Norman Gobbi guarda i 12 mesi passati e lancia una proposta per il futuro
Sembrava ieri e invece è già passato un anno da quando il Consigliere di Stato Norman Gobbi ha assunto la presidenza del Governo. Tanto che nel corso della settimana c’è stato il passaggio di testimone con il collega Manuele Bertoli. “Questa volta però – e mi permetto la correzione – non si può dire “sembrava ieri”. È vero che il tempo passa sempre troppo in fretta, ma questi ultimi 12 mesi caratterizzati dalla pandemia a me sono sembrati più lunghi del solito. Una percezione credo condivisa dai più. Le limitazioni alle nostre libertà, imposte per motivi d’ordine sanitario, sono state certamente pesanti e ci hanno fatto vivere in una bolla per parecchio tempo. Sono venuti meno molti contatti familiari e di amicizia. Il lavoro ha subito per tutti dei cambiamenti”, afferma il Direttore del Dipartimento delle istituzioni.
Ecco, proprio il lavoro. Come è stato questo suo anno da Presidente del Governo? “Del tutto differente da un qualsiasi altro anno presidenziale. Per uno come me che ama il contatto con la gente, che ama stare assieme alla gente e sentire il polso del paese reale, l’anno presidenziale – come è stato il caso nel 2015-2016 nella prima esperienza da Presidente del Governo oppure nel 2008-2009 in qualità di Presidente del Gran Consiglio – solitamente è l’occasione per realizzare incontri. Quest’anno invece nulla di tutto ciò. Dirigere il collegio governativo durante la crisi del coronavirus è però stato molto importante. Di fronte a tante emergenze abbiamo dovuto trovare unità d’intenti. Ci siamo riusciti, confermando che l’attuale squadra lavora bene. E con Berna siamo riusciti a farci sentire, in un contesto non facile, perché al di là delle Alpi la percezione della gravità della situazione è giunta con ritardo rispetto al Ticino”.

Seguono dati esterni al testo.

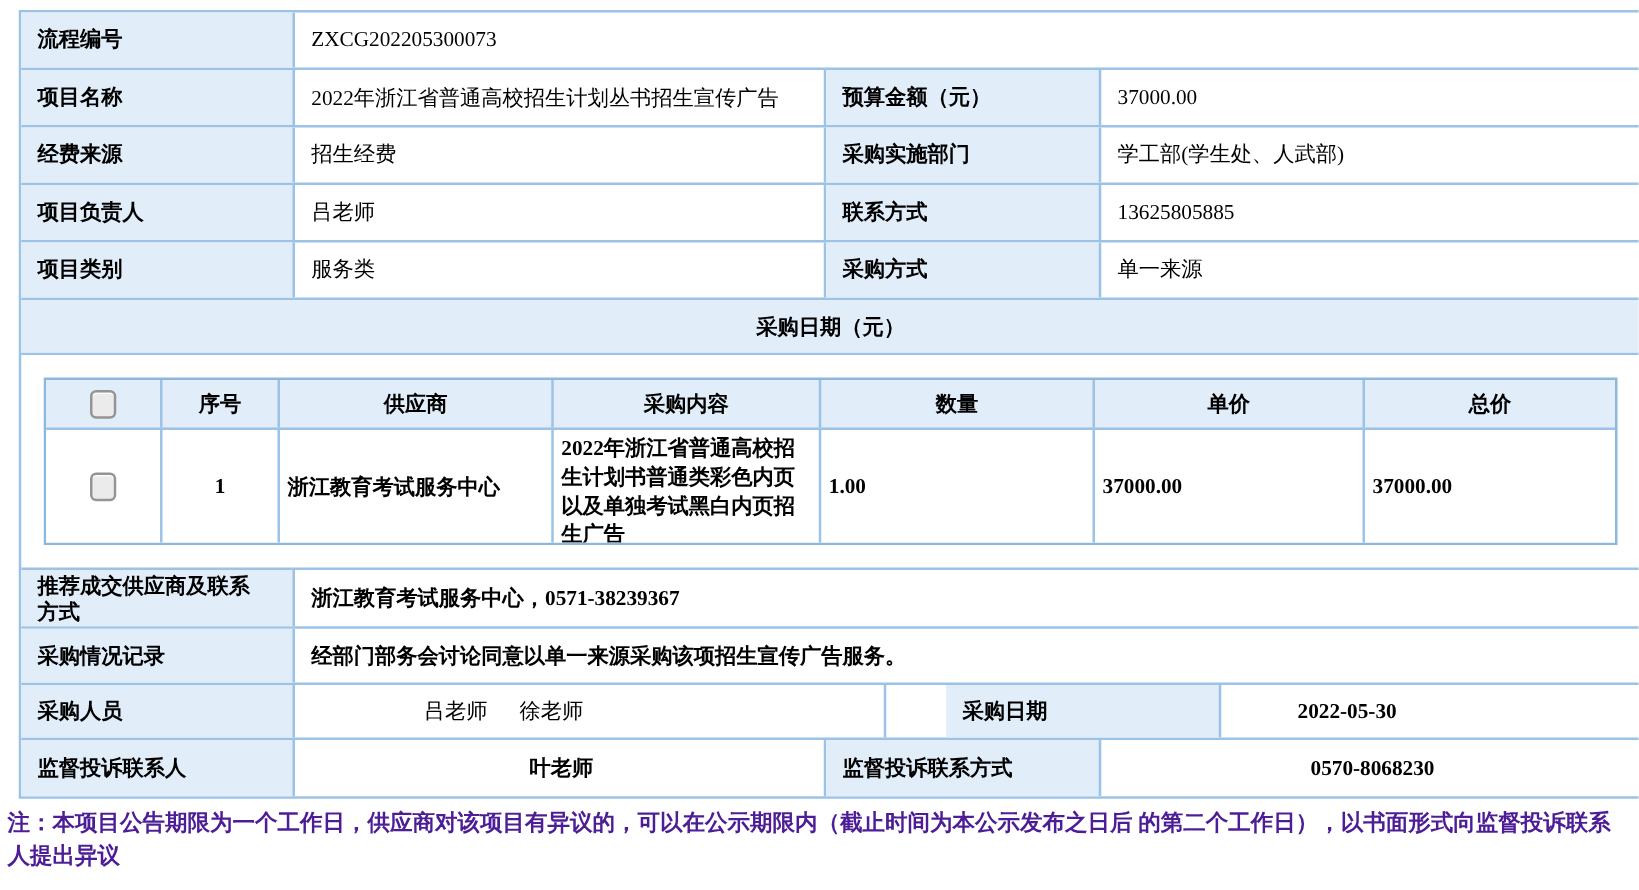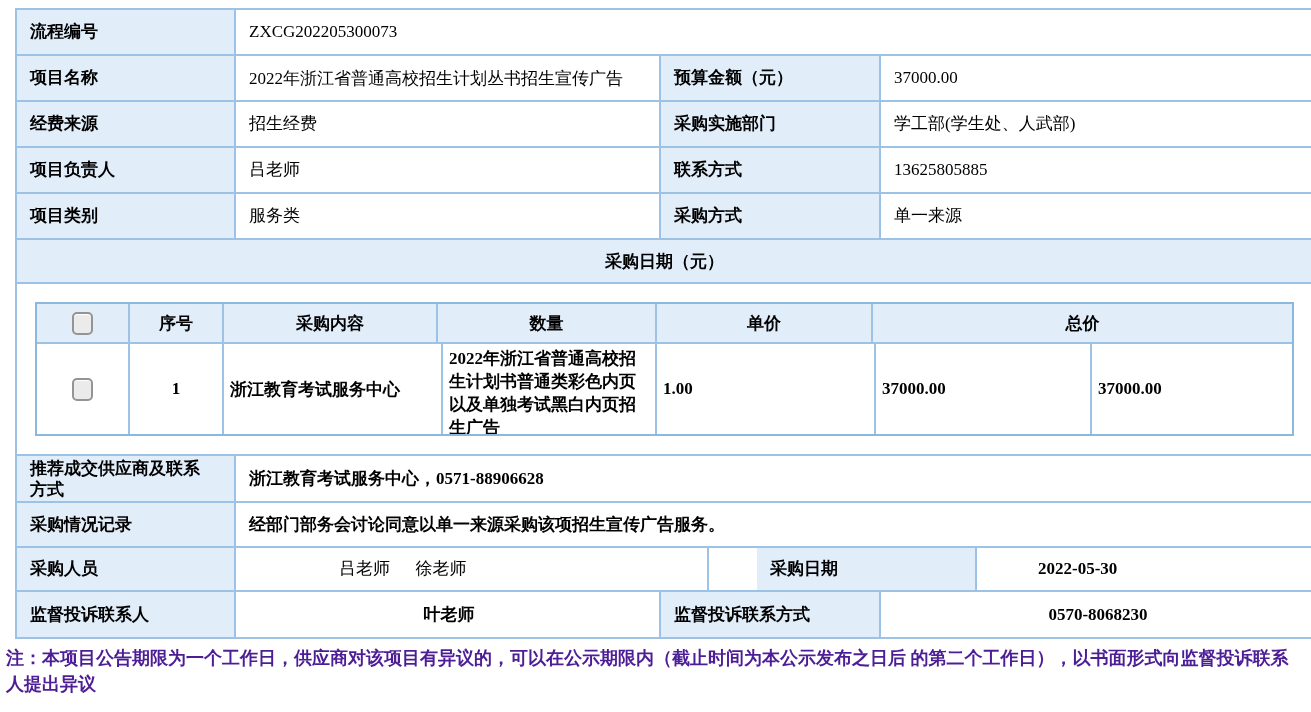--- a/index.html
+++ b/index.html
@@ -109,20 +109,21 @@
       <div class="quote-title grow">采购日期（元）</div>
     </div>
 
     <div class="inner-wrap">
       <div class="inner">
         <div class="irow head">
           <div class="icell ic-cb">
             <span class="checkbox"></span>
           </div>
           <div class="icell ic-seq">序号</div>
+          <div class="icell ic-sup">供应商</div>
           <div class="icell ic-con">采购内容</div>
           <div class="icell ic-qty">数量</div>
           <div class="icell ic-unit">单价</div>
           <div class="icell ic-tot">总价</div>
         </div>
         <div class="irow data">
           <div class="icell ic-cb">
             <span class="checkbox"></span>
           </div>
           <div class="icell ic-seq">1</div>
@@ -130,21 +131,21 @@
           <div class="icell ic-con con-text">2022年浙江省普通高校招生计划书普通类彩色内页以及单独考试黑白内页招生广告</div>
           <div class="icell ic-qty left">1.00</div>
           <div class="icell ic-unit left">37000.00</div>
           <div class="icell ic-tot left">37000.00</div>
         </div>
       </div>
     </div>
 
     <div class="row h47">
       <div class="cell lbl colA wrapcell">推荐成交供应商及联系方式</div>
-      <div class="cell grow bold">浙江教育考试服务中心，0571-88906628</div>
+      <div class="cell grow bold">浙江教育考试服务中心，0571-38239367</div>
     </div>
 
     <div class="row h45">
       <div class="cell lbl colA">采购情况记录</div>
       <div class="cell grow bold">经部门部务会讨论同意以单一来源采购该项招生宣传广告服务。</div>
     </div>
 
     <div class="row h44">
       <div class="cell lbl colA">采购人员</div>
       <div class="cell colB prewrap" style="padding-left:55px;">吕老师      徐老师</div>

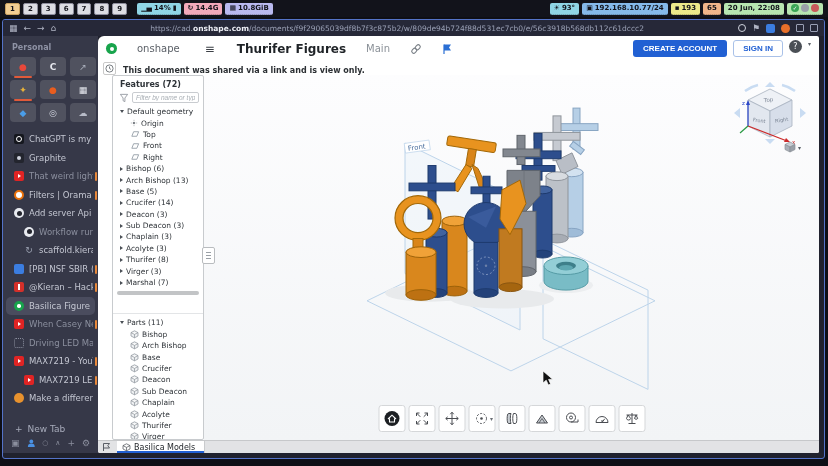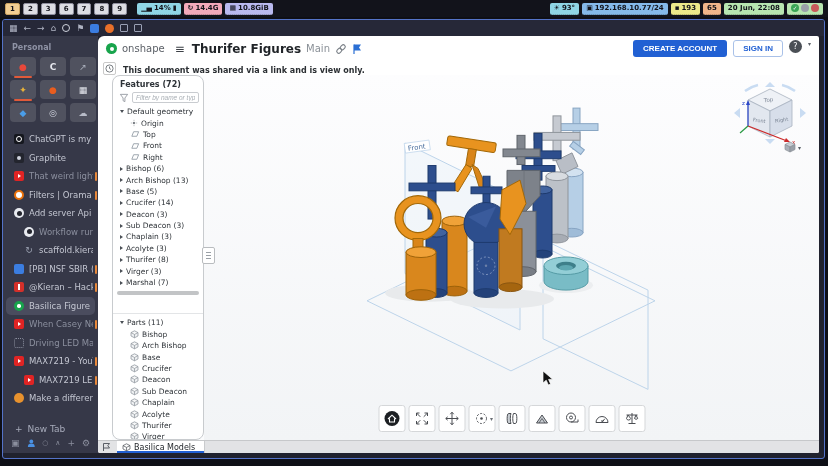--- a/index.html
+++ b/index.html
@@ -54,38 +54,38 @@
 .i-hack{background:#d4302a}.i-hack::after{content:"";width:2px;height:6px;background:#fff}
 .i-onshape{background:#18a44c;border-radius:50%}.i-onshape::after{content:"";width:3.5px;height:3.5px;background:#fff;border-radius:50%}
 .i-orange{background:#e8922e;border-radius:50%}
 .i-matrix{border:1px dotted #8b8f9e;background:transparent}
 .i-reload{background:transparent;color:#9aa0b0;font-size:9px}
 .newtab{margin-top:16px;color:#a7abba;font-size:9px;padding-left:12px;display:flex;align-items:center;gap:5px}
 .side-bottom{position:absolute;left:0;right:0;bottom:2px;height:16px;display:flex;align-items:center;gap:7px;padding:0 8px;color:#8b8f9e;font-size:9px}
 
 
 .app{flex:1;background:#fff;border-radius:6px 2px 2px 2px;display:flex;flex-direction:column;min-width:0;overflow:hidden}
-.os-header{height:25px;display:flex;align-items:center;padding:0 8px;gap:5px;flex:none}
+.os-header{height:25px;display:flex;align-items:center;padding:0 8px;gap:20px;flex:none}
 .logo{width:11px;height:11px;background:#18a44c;border-radius:50%;display:flex;align-items:center;justify-content:center}
 .logo::after{content:"";width:4px;height:4px;background:#fff;border-radius:50%}
 .brand{font-size:10px;color:#5a5f66}
 .ham{font-size:12px;color:#3c4046;margin-left:5px}
 .doc-title{font-size:12px;font-weight:bold;color:#1f2327;margin-left:2px}
 .ws-label{font-size:10px;color:#8a9097}
 .hdr-right{margin-left:auto;display:flex;align-items:flex-start;gap:6px}
 .btn-primary{background:#2160d3;color:#fff;font-size:8px;font-weight:bold;padding:4px 10px;border-radius:3px;border:none}
 .btn-outline{border:1px solid #a9c1e8;color:#2160d3;background:#fff;font-size:8px;font-weight:bold;padding:3px 9px;border-radius:3px}
 .help{width:13px;height:13px;border-radius:50%;background:#4a4f55;color:#fff;font-size:8px;display:flex;align-items:center;justify-content:center}
 .caret{font-size:6px;color:#5a5f66}
 .notice{height:14px;display:flex;align-items:flex-end;gap:7px;padding:0 5px;font-size:8px;font-weight:bold;color:#2b2f33;flex:none}
 .clock-btn{width:13px;height:13px;border:1px solid #c9c9c9;border-radius:2px;display:flex;align-items:center;justify-content:center;background:#fff}
 
 .main{flex:1;display:flex;position:relative;background:#fbfcfd;min-height:0}
 .rail{width:14px;background:#fff;flex:none}
-.features{width:92px;border:1px solid #c8cbce;border-radius:8px;background:#fff;font-size:7.5px;color:#2e3338;overflow:hidden;display:flex;flex-direction:column;flex:none}
+.features{width:92px;border:1px solid #c8cbce;border-radius:2px;background:#fff;font-size:7.5px;color:#2e3338;overflow:hidden;display:flex;flex-direction:column;flex:none}
 .f-head{font-weight:bold;padding:4px 0 2px 7px;font-size:8px}
 .f-filter{display:flex;align-items:center;gap:3px;padding:1px 4px 3px 6px}
 .f-filter input{flex:1;width:60px;height:11px;border:1px solid #c9ccd0;border-radius:2px;font-size:6.5px;padding:0 3px;color:#30353a}
 .f-filter input::placeholder{color:#a8aeb4;font-style:italic}
 .trow{height:11.4px;display:flex;align-items:center;padding-left:7px;gap:3px;flex:none;white-space:nowrap}
 .trow.child{padding-left:17px}
 .chev{width:0;height:0;border-left:3.5px solid #4a4f55;border-top:2.8px solid transparent;border-bottom:2.8px solid transparent;flex:none}
 .chev.open{border-left:2.8px solid transparent;border-right:2.8px solid transparent;border-top:3.5px solid #4a4f55;border-bottom:none}
 .scrollx{height:4px;background:#c2c4c6;margin:3px 4px 2px;border-radius:2px;flex:none}
 .parts-sec{border-top:1px solid #e3e5e7;margin-top:16px;padding-top:3px}
@@ -156,20 +156,21 @@
       <span class="dot-ic d-red"></span>
     </span>
   </div>
 
   <div class="window">
     <div class="chrome">
       <span class="c-ic">▦</span>
       <span class="c-ic">←</span>
       <span class="c-ic">→</span>
       <span class="c-ic">⌂</span>
+      <span class="url"><span class="dim">https://cad.</span><span class="dom">onshape.com</span><span class="dim">/documents/f9f29065039df8b7f3c875b2/w/809de94b724f88d531ec7cb0/e/56c3918b568db112c61dccc2</span></span>
       <span class="c-ring"></span>
       <span class="c-ic">⚑</span>
       <span class="c-ext"></span>
       <span class="c-orb"></span>
       <span class="c-sq"></span>
       <span class="c-sq"></span>
     </div>
 
     <div class="winbody">
 

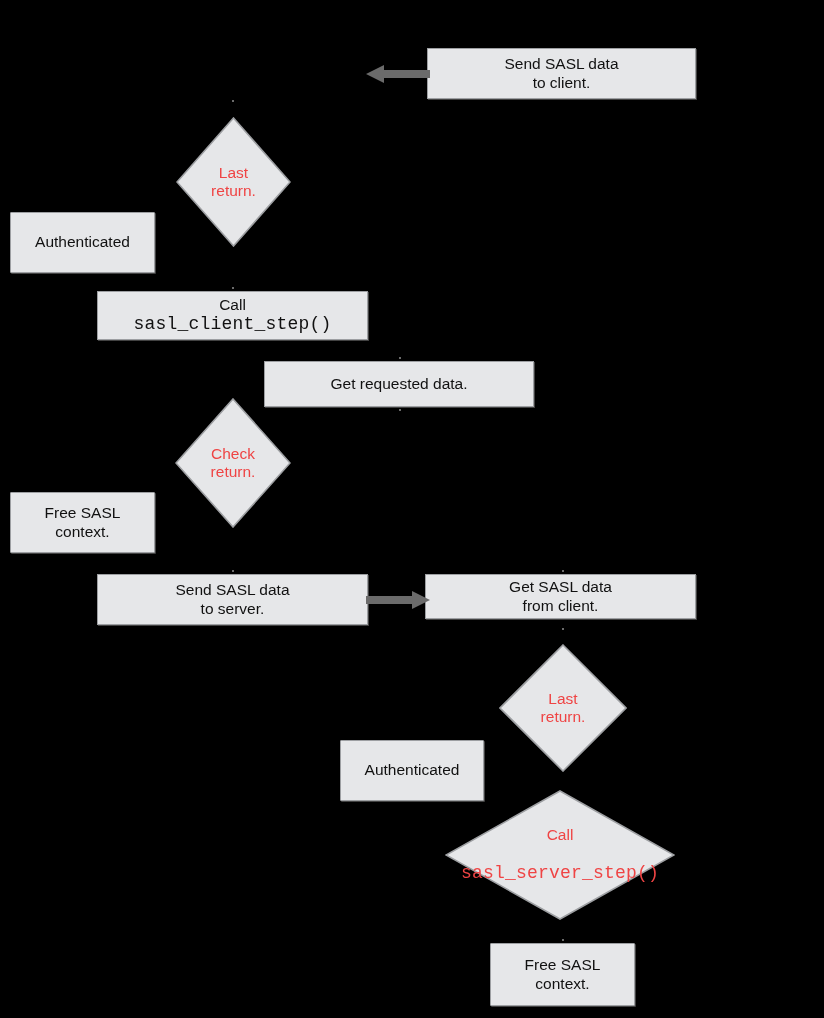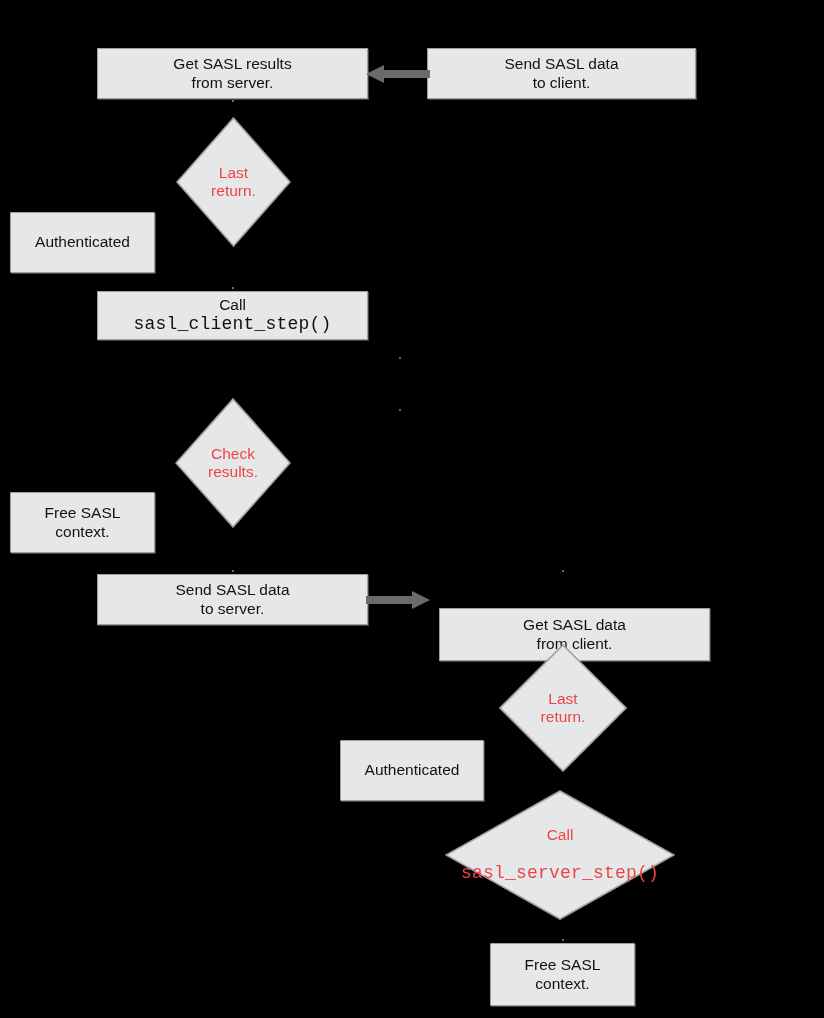--- a/index.html
+++ b/index.html
@@ -75,24 +75,20 @@
     width: 2px;
     height: 2px;
     background: #6b6b6b;
   }
 </style>
 </head>
 <body>
 
 <div id="canvas">
 
-  <div class="node rect" style="left:97px;top:48px;width:271px;height:51px;">
-    <span>Get SASL results
-from server.</span>
-  </div>
 
   <div class="node rect" style="left:427px;top:48px;width:269px;height:51px;">
     <span>Send SASL data
 to client.</span>
   </div>
 
   <div class="node diamond" style="left:176px;top:117px;width:115px;height:130px;">
     <svg class="dshape" viewBox="0 0 115 130" preserveAspectRatio="none">
       <polygon points="57.5,1 114,65 57.5,129 1,65" fill="#e6e7e9" stroke="#9d9fa2" stroke-width="1.6"></polygon>
     </svg>
@@ -102,40 +98,43 @@
 
   <div class="node rounded" style="left:10px;top:212px;width:145px;height:61px;">
     <span>Authenticated</span>
   </div>
 
   <div class="node rect" style="left:97px;top:291px;width:271px;height:49px;flex-direction:column;">
     <span>Call</span>
     <span class="mono">sasl_client_step()</span>
   </div>
 
+  <div class="node rect" style="left:264px;top:361px;width:270px;height:46px;">
+    <span>Get requested data.</span>
+  </div>
 
   <div class="node diamond" style="left:175px;top:398px;width:116px;height:130px;">
     <svg class="dshape" viewBox="0 0 116 130" preserveAspectRatio="none">
       <polygon points="58,1 115,65 58,129 1,65" fill="#e6e7e9" stroke="#9d9fa2" stroke-width="1.6"></polygon>
     </svg>
     <div class="dlabel">Check
-results.</div>
+return.</div>
   </div>
 
   <div class="node rounded" style="left:10px;top:492px;width:145px;height:61px;">
     <span>Free SASL
 context.</span>
   </div>
 
   <div class="node rect" style="left:97px;top:574px;width:271px;height:51px;">
     <span>Send SASL data
 to server.</span>
   </div>
 
-  <div class="node rect" style="left:425px;top:608px;width:271px;height:53px;margin-left:14px;">
+  <div class="node rect" style="left:425px;top:574px;width:271px;height:45px;">
     <span>Get SASL data
 from client.</span>
   </div>
 
   <div class="node diamond" style="left:499px;top:644px;width:128px;height:128px;">
     <svg class="dshape" viewBox="0 0 128 128" preserveAspectRatio="none">
       <polygon points="64,1 127,64 64,127 1,64" fill="#e6e7e9" stroke="#9d9fa2" stroke-width="1.6"></polygon>
     </svg>
     <div class="dlabel">Last
 return.</div>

A proposito di Berna: si è letto in alcune sue interviste che ha discusso con i colleghi, proprio al termine del suo mandato, un rapporto da lei redatto in cui avanza alcuni punti di discussione da fare con l’autorità federale. Di che cosa si tratta? “Questi mesi di “sofferenza” (in tutti i sensi: negli affetti, di carattere sociale ed economico) lasceranno molti strascichi. Dovremo essere capaci a superarli al meglio. Inoltre quest’anno ci ha fatto capire certe cose e vedere meglio taluni altri aspetti, come il ruolo del Ticino all’interno della Svizzera, la sua importanza per l’intera nazione. Anche chi non lo ha mai voluto vedere, capire e ammettere, si è reso conto che la frontiera è fonte di problemi e che le opportunità sono spesso sempre e solo per chi vive dall’altra parte del confine. La pressione del vasto mercato del lavoro lombardo sul Ticino, la vicinanza con una metropoli come Milano e i problemi connessi arrecano dei danni diretti e indiretti per la popolazione residente. E generano costi anche per le casse del Cantone. Vogliamo che queste considerazioni siano ben presenti anche all’autorità federale, che pure si è accorta – lo spero – come il Ticino può essere facilmente fragilizzato dalla sua situazione geografica. Un fattore che Berna deve riconoscere. Se penso che nell’ambito della perequazione delle risorse un Cantone come Lucerna (dove la gente mi sembra non se la passi peggio del ticinese medio, anzi…) riceve tre volte tanto rispetto al Ticino (136 milioni di franchi nel 2021 contro i nostri 44 milioni), allora sono sicuro che in questo ambito vi siano ampi spazi di manovra per far riconosce al nostro Cantone un sostegno confederale ben più cospicuo! Da queste premesse prende spunto il rapporto presentato ai colleghi ”, conclude il consigliere di Stato Norman Gobbi.